The UK power grid is today dominated by relatively few large power stations, but the move towards renewable energy will mean an explosion of smaller energy sources around the country.
Dr Peter Hobson, project leader of Brunel University's portion of the GridCC project, said that dynamically co-ordinating alternative energy source output on the national grid will prove difficult in the future. Grid computing, which harnesses the processing power of many interconnected computers at different locations may be the answer, he said.

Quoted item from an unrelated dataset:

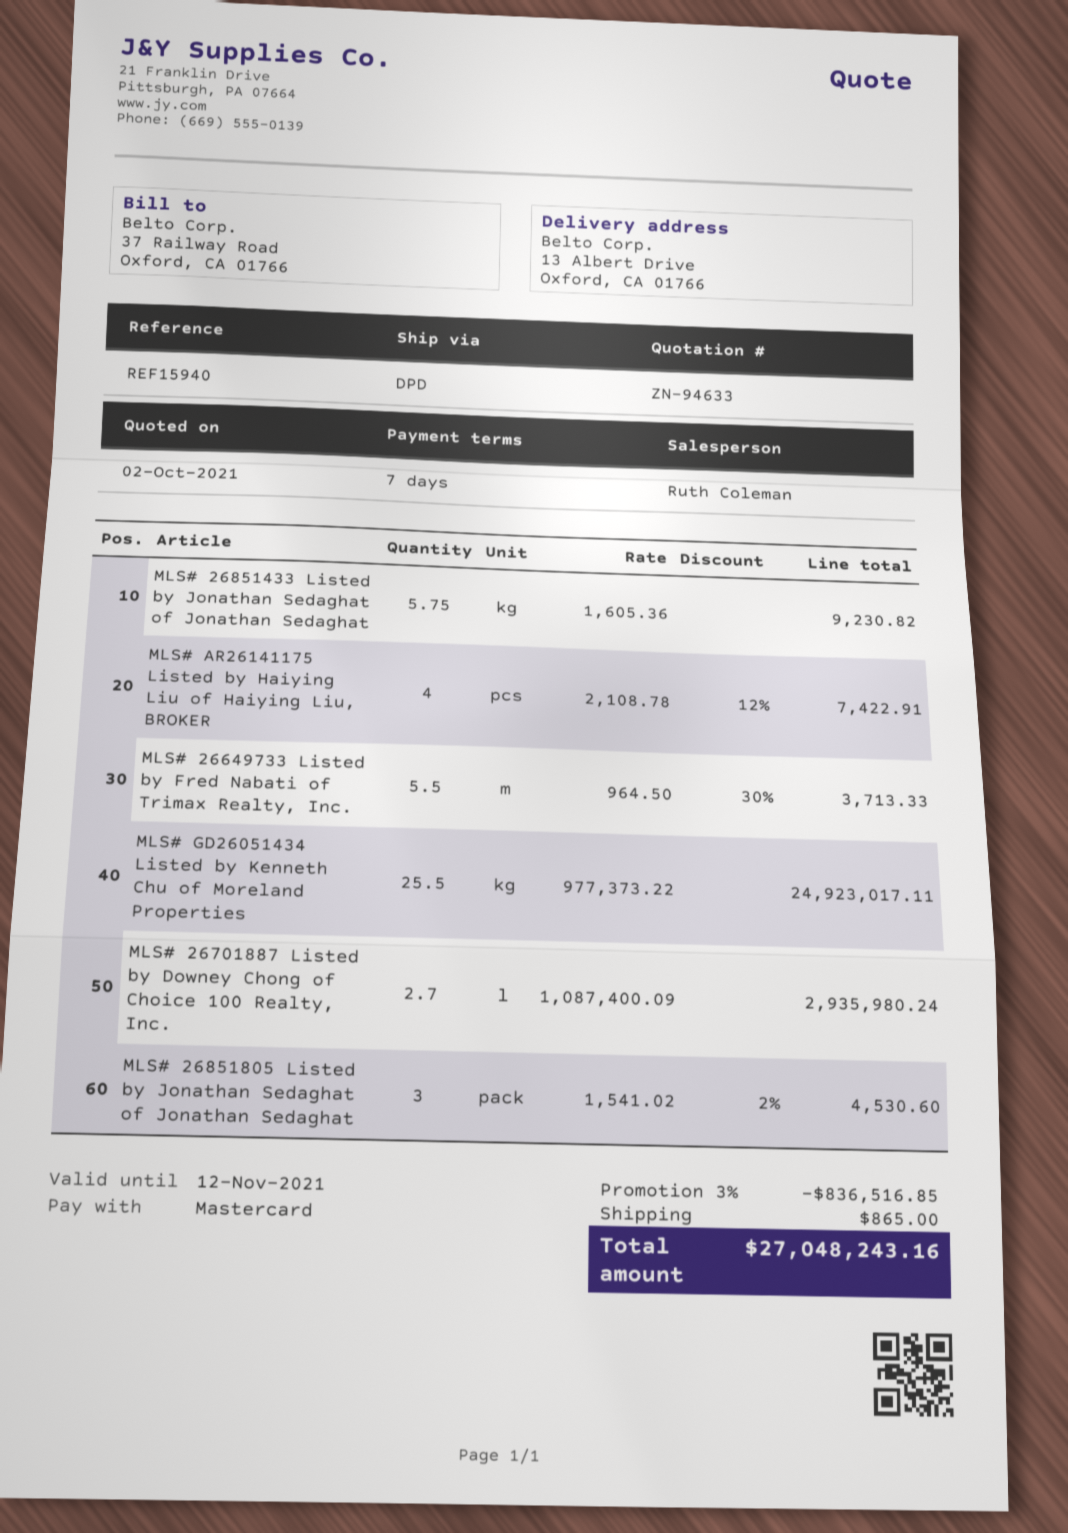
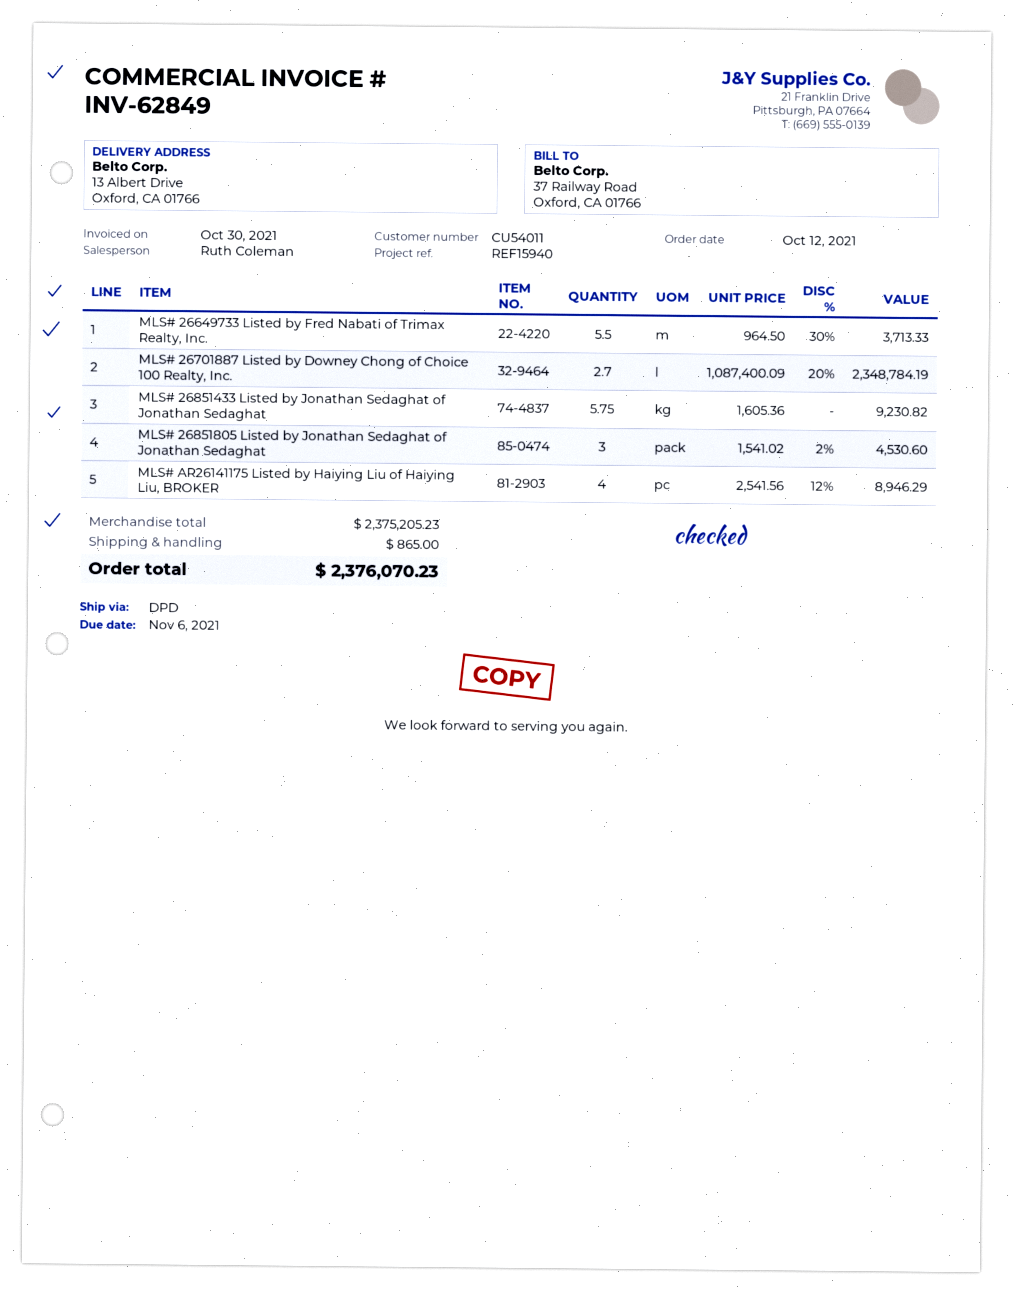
MLS# AR26141175 Listed by Haiying Liu of Haiying Liu, BROKER: 4 x 2108.78 - 12% = 7422.91 -> 4 x 2541.56 - 12% = 8946.29
MLS# GD26051434 Listed by Kenneth Chu of Moreland Properties: 25.5 x 977373.22 = 24923017.11 -> none
MLS# 26701887 Listed by Downey Chong of Choice 100 Realty, Inc.: 2.7 x 1087400.09 = 2935980.24 -> 2.7 x 1087400.09 - 20% = 2348784.19
discount: 3% = 836516.85 -> none
total: 27048243.16 -> 2376070.23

'Today renewables contribute intermittently to the power grid, but in 15 years we're aiming for 30 per cent of our power from alternative sources and it's not viable to have them leaping on and off unexpectedly. We need a way to handle the change frommonitoring a few hundred power stations with private networks, to controlling 30,000 alternative energy generators.'
The project aims to develop the equipment and software needed to build a grid computing network that could autonomously process the instrument data from thousands of energy sources, and allow the power industry to optimise the ebb and flow of electricity on their national grids.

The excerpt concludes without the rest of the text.